Dataset entries
══════
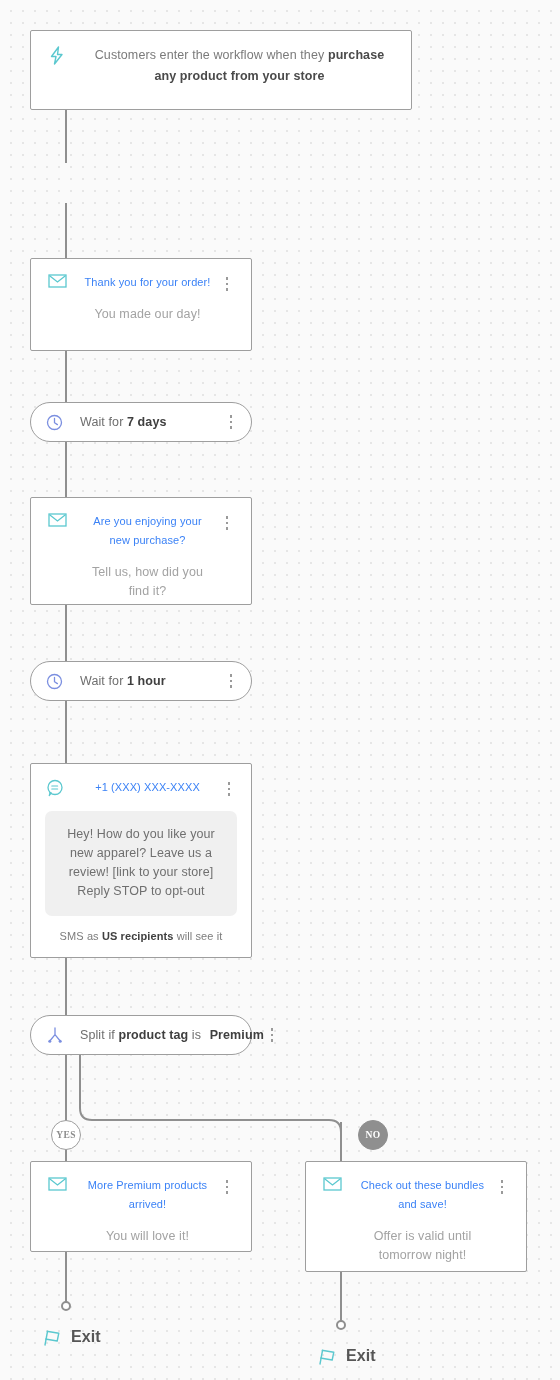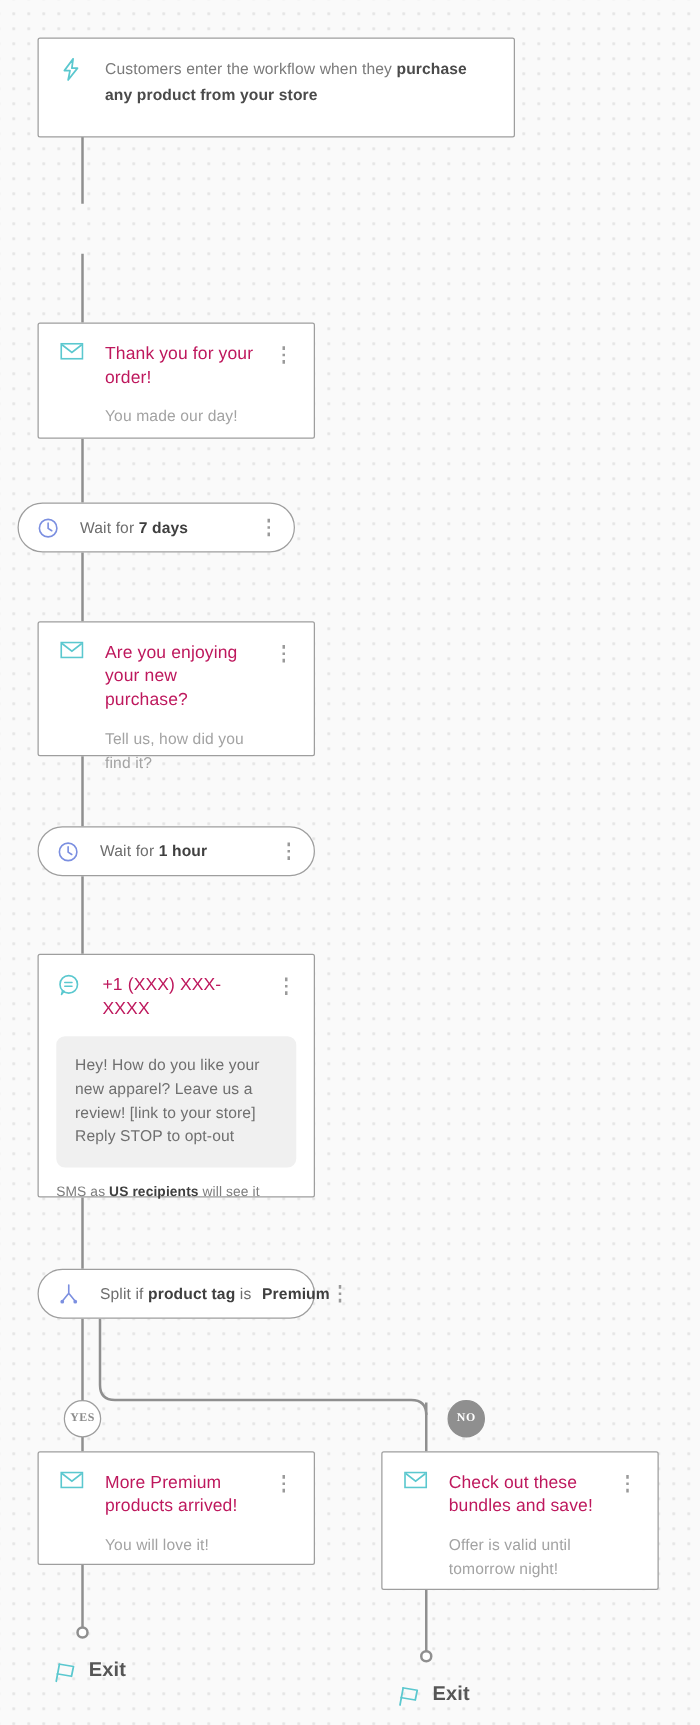--- a/index.html
+++ b/index.html
@@ -34,39 +34,40 @@
     position: absolute;
     background: #ffffff;
     border: 1px solid #9e9e9e;
     z-index: 2;
   }
 
   
   .card {
     border-radius: 2px;
     padding: 14px 16px 16px 16px;
+    text-align: center;
   }
   .card-row {
     display: flex;
     align-items: flex-start;
   }
   .card-icon {
     width: 20px;
     min-width: 20px;
     margin-right: 17px;
     margin-top: 1px;
     display: flex;
     align-items: center;
     justify-content: center;
   }
   .card-body { flex: 1; }
   .card-title {
-    font-size: 14px;
+    font-size: 11px;
     line-height: 19px;
-    color: #be185d;
+    color: #3b82f6;
     letter-spacing: .1px;
   }
   .card-sub {
     font-size: 12.5px;
     line-height: 19px;
     color: #a3a3a3;
     margin-top: 13px;
     letter-spacing: .1px;
   }
   .trigger-text {
@@ -239,21 +240,21 @@
         <div class="card-sub">You made our day!</div>
       </div>
       <span class="kebab">
           <i></i>
           <i></i>
           <i></i>
         </span>
     </div>
   </div>
 
-  <div class="node pill" style="left:14px; top:402px; width:222px;">
+  <div class="node pill" style="left:30px; top:402px; width:222px;">
     <span class="pill-icon">
       <svg width="17" height="17" viewBox="0 0 17 17">
         <circle cx="8.5" cy="8.5" r="7" fill="none" stroke="#7b8fe0" stroke-width="1.3"></circle>
         <path d="M8.5 4.5 L8.5 8.7 L11.4 10.6" fill="none" stroke="#7b8fe0" stroke-width="1.3" stroke-linecap="round"></path>
       </svg>
     </span>
     <span class="pill-label"><span>Wait for </span><b>7 days</b></span>
     <span class="kebab">
         <i></i>
         <i></i>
══════
WORK ORDER: All of the lines above should be copied exactly, apart from the pictures.

EXPECTED ANSWER:
--- a/index.html
+++ b/index.html
@@ -34,39 +34,40 @@
     position: absolute;
     background: #ffffff;
     border: 1px solid #9e9e9e;
     z-index: 2;
   }
 
   
   .card {
     border-radius: 2px;
     padding: 14px 16px 16px 16px;
+    text-align: center;
   }
   .card-row {
     display: flex;
     align-items: flex-start;
   }
   .card-icon {
     width: 20px;
     min-width: 20px;
     margin-right: 17px;
     margin-top: 1px;
     display: flex;
     align-items: center;
     justify-content: center;
   }
   .card-body { flex: 1; }
   .card-title {
-    font-size: 14px;
+    font-size: 11px;
     line-height: 19px;
-    color: #be185d;
+    color: #3b82f6;
     letter-spacing: .1px;
   }
   .card-sub {
     font-size: 12.5px;
     line-height: 19px;
     color: #a3a3a3;
     margin-top: 13px;
     letter-spacing: .1px;
   }
   .trigger-text {
@@ -239,21 +240,21 @@
         <div class="card-sub">You made our day!</div>
       </div>
       <span class="kebab">
           <i></i>
           <i></i>
           <i></i>
         </span>
     </div>
   </div>
 
-  <div class="node pill" style="left:14px; top:402px; width:222px;">
+  <div class="node pill" style="left:30px; top:402px; width:222px;">
     <span class="pill-icon">
       <svg width="17" height="17" viewBox="0 0 17 17">
         <circle cx="8.5" cy="8.5" r="7" fill="none" stroke="#7b8fe0" stroke-width="1.3"></circle>
         <path d="M8.5 4.5 L8.5 8.7 L11.4 10.6" fill="none" stroke="#7b8fe0" stroke-width="1.3" stroke-linecap="round"></path>
       </svg>
     </span>
     <span class="pill-label"><span>Wait for </span><b>7 days</b></span>
     <span class="kebab">
         <i></i>
         <i></i>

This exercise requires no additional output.